### DATA FOR PROCESSING ###

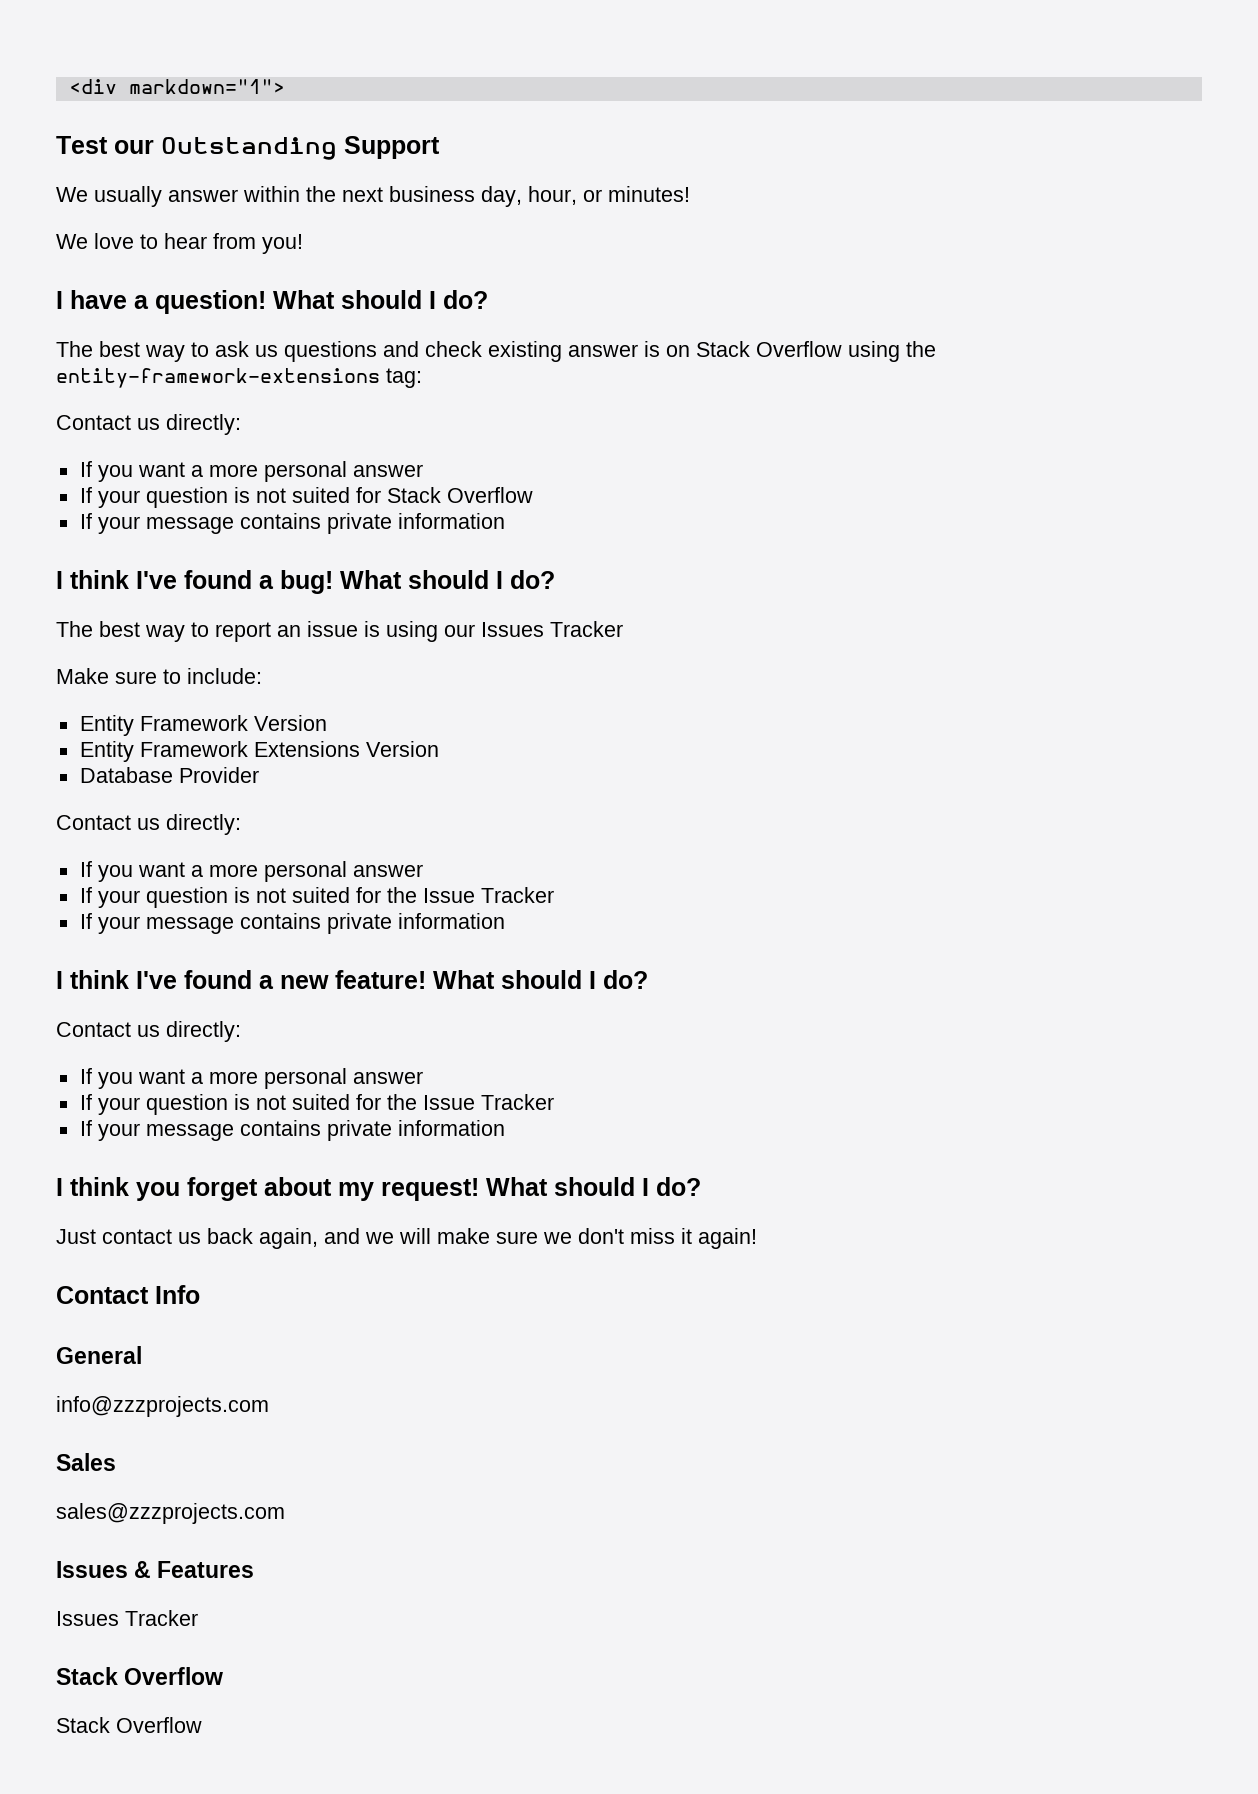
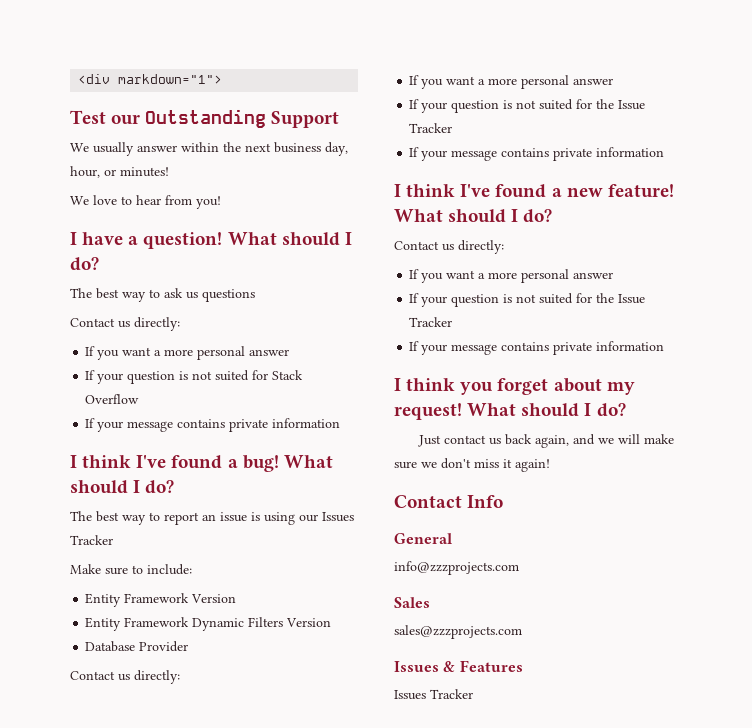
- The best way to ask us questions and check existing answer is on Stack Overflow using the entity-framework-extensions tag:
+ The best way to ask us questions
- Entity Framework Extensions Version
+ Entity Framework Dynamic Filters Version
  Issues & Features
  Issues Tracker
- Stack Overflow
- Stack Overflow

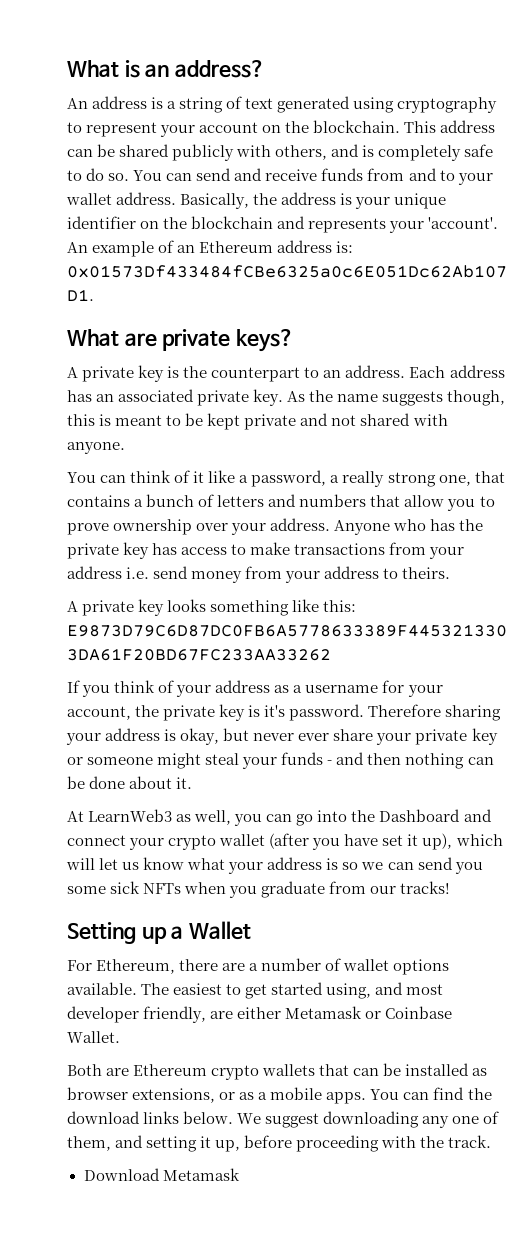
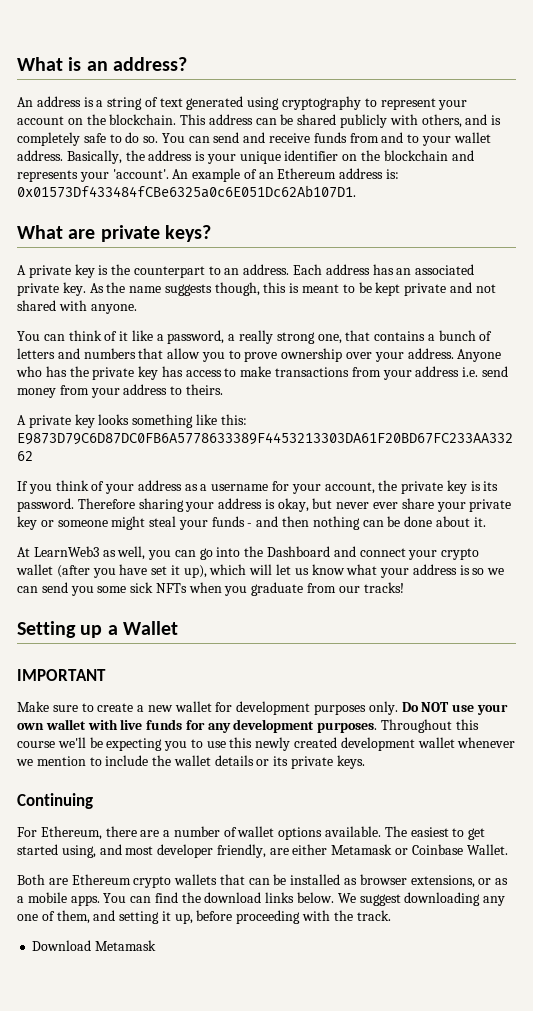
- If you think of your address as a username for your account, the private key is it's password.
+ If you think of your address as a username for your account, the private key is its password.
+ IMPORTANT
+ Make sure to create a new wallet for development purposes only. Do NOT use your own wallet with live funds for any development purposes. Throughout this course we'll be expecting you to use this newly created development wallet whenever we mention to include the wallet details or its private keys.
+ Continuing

###
### DATA FOR PROCESSING ###

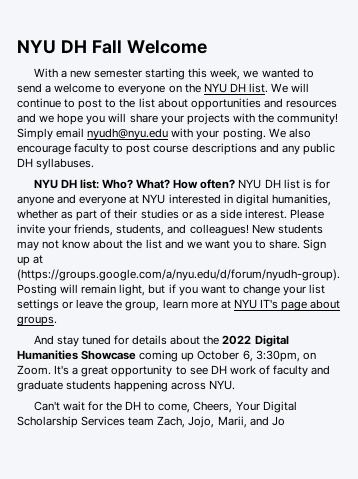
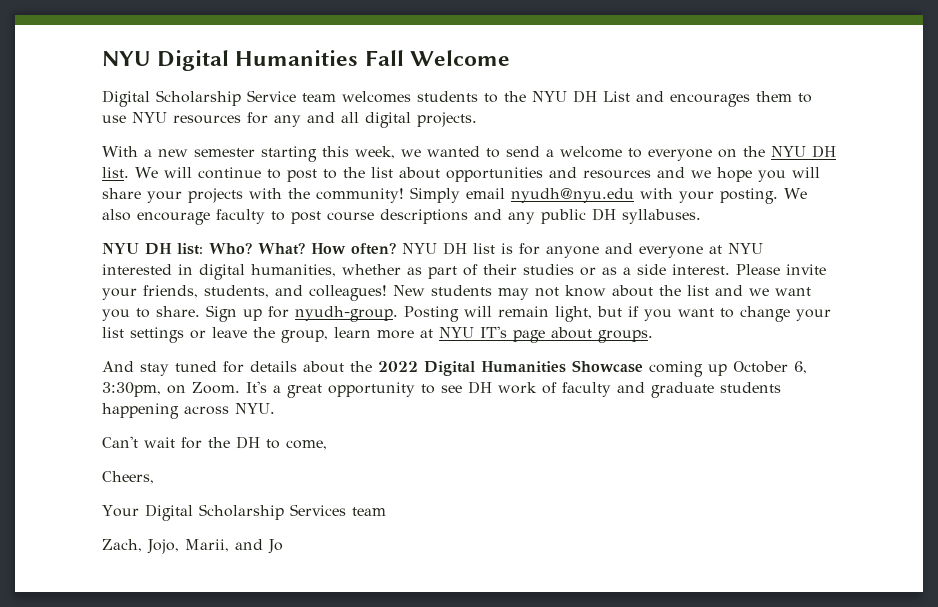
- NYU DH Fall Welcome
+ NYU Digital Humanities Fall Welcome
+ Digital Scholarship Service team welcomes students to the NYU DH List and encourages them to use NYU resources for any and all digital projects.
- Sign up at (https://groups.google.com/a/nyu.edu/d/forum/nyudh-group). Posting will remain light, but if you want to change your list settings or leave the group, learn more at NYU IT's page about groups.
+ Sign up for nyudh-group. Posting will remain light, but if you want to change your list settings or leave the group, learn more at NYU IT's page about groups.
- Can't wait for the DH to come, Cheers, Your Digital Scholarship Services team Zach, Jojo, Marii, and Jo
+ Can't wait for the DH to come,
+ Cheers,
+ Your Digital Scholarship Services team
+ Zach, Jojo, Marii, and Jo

###

→ TRY IT
Wherever the word "page" appears in a line of the data, copy that line.

→ WORKED SOLUTION
- Sign up at (https://groups.google.com/a/nyu.edu/d/forum/nyudh-group). Posting will remain light, but if you want to change your list settings or leave the group, learn more at NYU IT's page about groups.
+ Sign up for nyudh-group. Posting will remain light, but if you want to change your list settings or leave the group, learn more at NYU IT's page about groups.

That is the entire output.